Quest'anno la storia continua
Quest'anno la storia continua
Martino era figlio di Luna, principessa di Sagliano, e Giorgio, il cavaliere che aveva combattuto contro il drago.
Suo
padre voleva chiamarlo Marte, come il dio della guerra, perchè voleva
che fosse forte come lui, la madre però lo chiamava Martino perchè era
un bambino dolce e gentile.
Perchè
diventasse un cavaliere forte e saggio, la sua educazione venne affidata a San Fermo, che era stato un centurione romano, e che da
giovane aveva un pessimo carattere, violento ed egoista, ma che era poi
divenuto saggio e calmo.
- Nel salone della Locanda ci esercitiamo anche noi come Martino, impariamo a stare fermi e zitti quando è necessario, come gli animali nel bosco quando sentono un rumore o un odore. Ci esercitiamo a ascolare non solo con le orecchie ma con tutto il corpo, come se avessimo delle antenne su tutta la pelle, se una persona ci passa di fianco velocemente noi percepiamo l'aria che si sposta, possiamo sentire il calore quando qualcuno avvicina molto una mano senza toccarci. Appena uno di noi alza gli indici vicino alle tempie come delle antenne, tutti lo imitiamo, ci immobilizziamo e stiamo zitti finchè tutti si sono accorti e sono fermi e silenziosi.

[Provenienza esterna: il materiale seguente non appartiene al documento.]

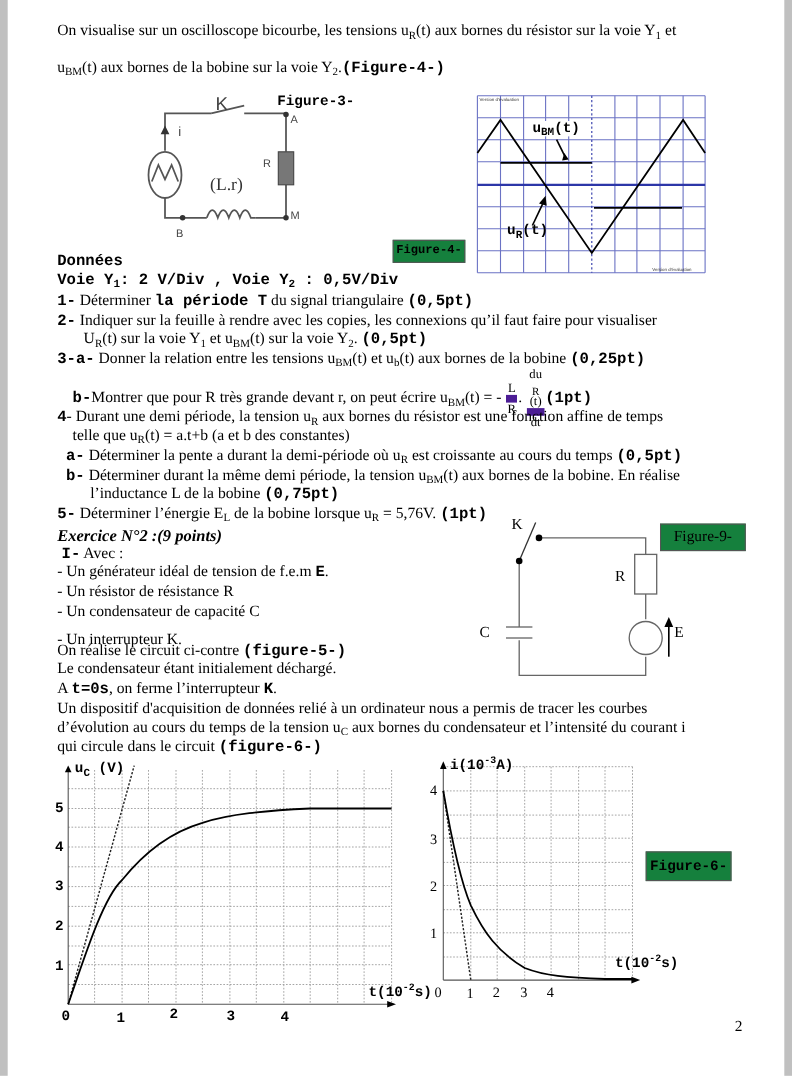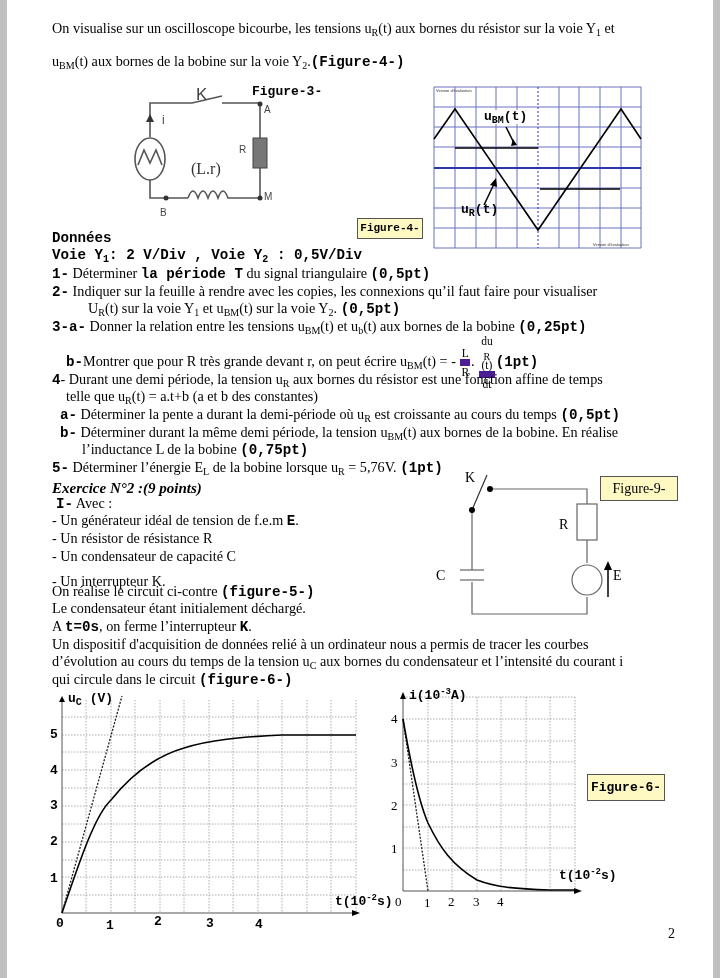"Figure-4-" .figbox { background: #fef9c3 -> #15803d }
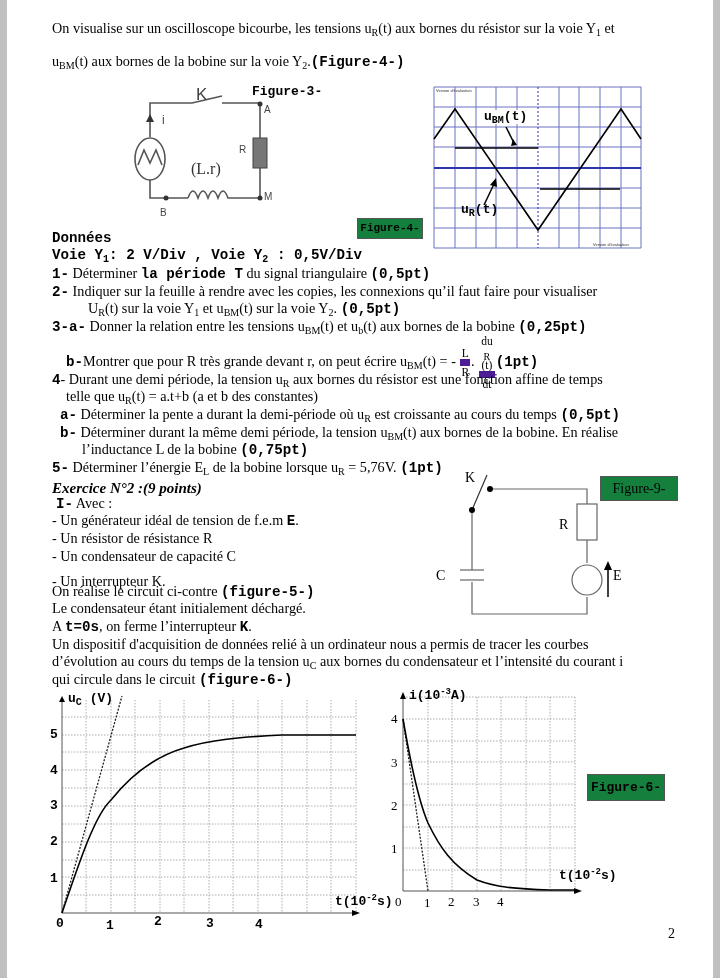"UR(t) sur la voie Y1" .ind1 { left: 88px -> 76px }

- Proviamo poi a muoverci nello spazio ad occhi chiusi, grazie alle nostre antenne possiamo sentire gli altri anche senza vederli.
- Ci esercitiamo anche con le spade, ma non a usarle, bensì a schivarne i colpi. Dopo i lunghi allenamenti fatti insieme riusciamo ormai a muoverci come se fossimo un solo corpo. Siamo in riga davanti al maestro, quando lui cerca di tagliarci la testa, tutti contemporaneamente ci abbassiamo; quando ci tira un fendente raso terra per colpirci alle gambe facciamo tutti un salto in alto, se colpisce a destra saltiamo a sinistra, se colpisce a sinistra saltiamo a destra.
Dovete
sapere che sulla collina di San Fermo, davanti a Sagliano, proprio dove ora sorge una croce di legno, a quei tempi c'era conficcata una spada. Era la
spada di luce dell'arcangelo Michele che Giorgio aveva lanciato contro il drago, e che era stata ritrovata da un contadino nel torrente dopo che il drago ferito si era rifugiato nella gola oscura vcino alla sorgente del Crenna. Ma il sangue del drago che macchiava l'arma aveva il potere di generare odio, sfiducia e violenza e la gente aveva cominciato a litigare e uccidersi per
possederla. Fermo sapeva che queste lotte avrebbero ridato nuova forza al drago. La gente voleva portare la spada insaguinata da Fermo, ma appena qualcuno riusciva a prenderla in mano desiderava tenerla per sè perchè sentiva di avere un grande potere. Così, insultandosi e combattendo i saglianesi arrivarono fino in cima alla collina dove il vecchio saggio li osservava immobile. A un certo punto nella confusione la spada volò in aria e atterrò accanto ai piedi di Fermo che la prese e con tutte le sue forze la conficcò nella terra.
Martino
sognava di poter usare un giorno quella spada, come aveva fatto suo padre, per questo si allenava duramente ogni giorno sperando di poter diventare abbastanza forte da poter estrarla. Non voleva però che
la gente lo vedesse durante i suoi tentativi, e siccome da Sagliano tutti possono vedee che cosa succede sulla collina, lui andava a provare solo nelle notti di luna
nera andava a provare.
Quella
notte, che era proprio in questo periodo dell'anno, nel quale si dice
che lo scudo che separa il mondo di qua da il mondo di là è più sottile,
Martino aveva acceso le candele e aveva espresso il suo desiderio
profondo: "voglio compiere una grande impresa come l'ha compiuta mio
padre, e voglio scoprire quale è la grande impresa per cui sono nato".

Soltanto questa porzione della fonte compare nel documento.